Reproduce exactly the line that contains "subtotal: 705.00 -> 704.00" and all lines that follow it in the records below, ending with the last one.

───── AVAILABLE RECORDS ─────

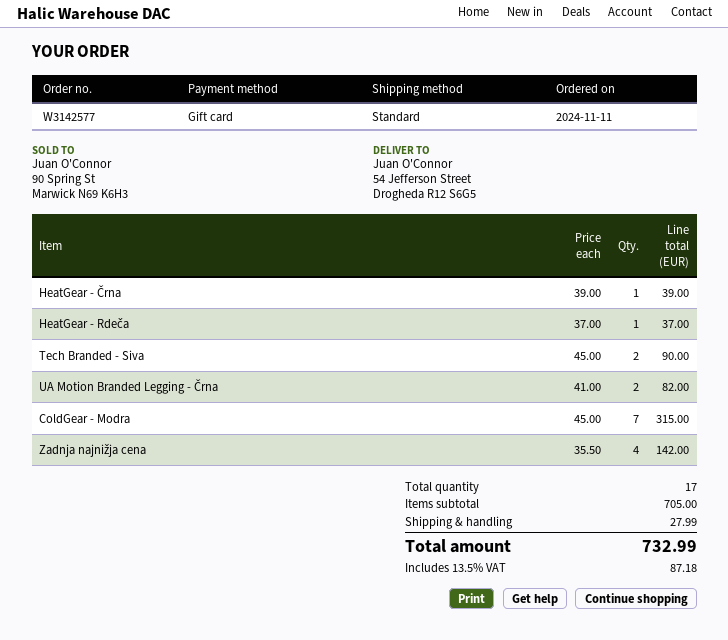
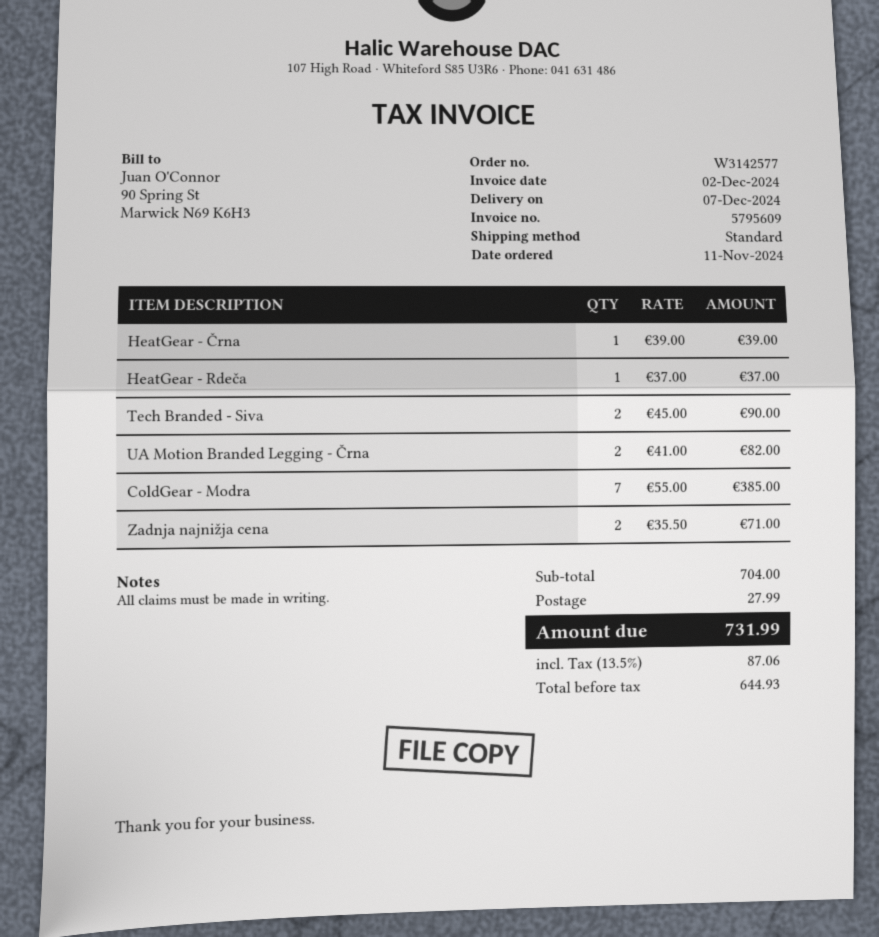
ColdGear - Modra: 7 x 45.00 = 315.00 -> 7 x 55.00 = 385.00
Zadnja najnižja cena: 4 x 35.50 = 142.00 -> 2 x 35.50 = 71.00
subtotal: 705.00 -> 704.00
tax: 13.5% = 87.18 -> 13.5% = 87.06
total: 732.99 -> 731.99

─────

:: SOLUTION TO THIS PROBLEM ::
subtotal: 705.00 -> 704.00
tax: 13.5% = 87.18 -> 13.5% = 87.06
total: 732.99 -> 731.99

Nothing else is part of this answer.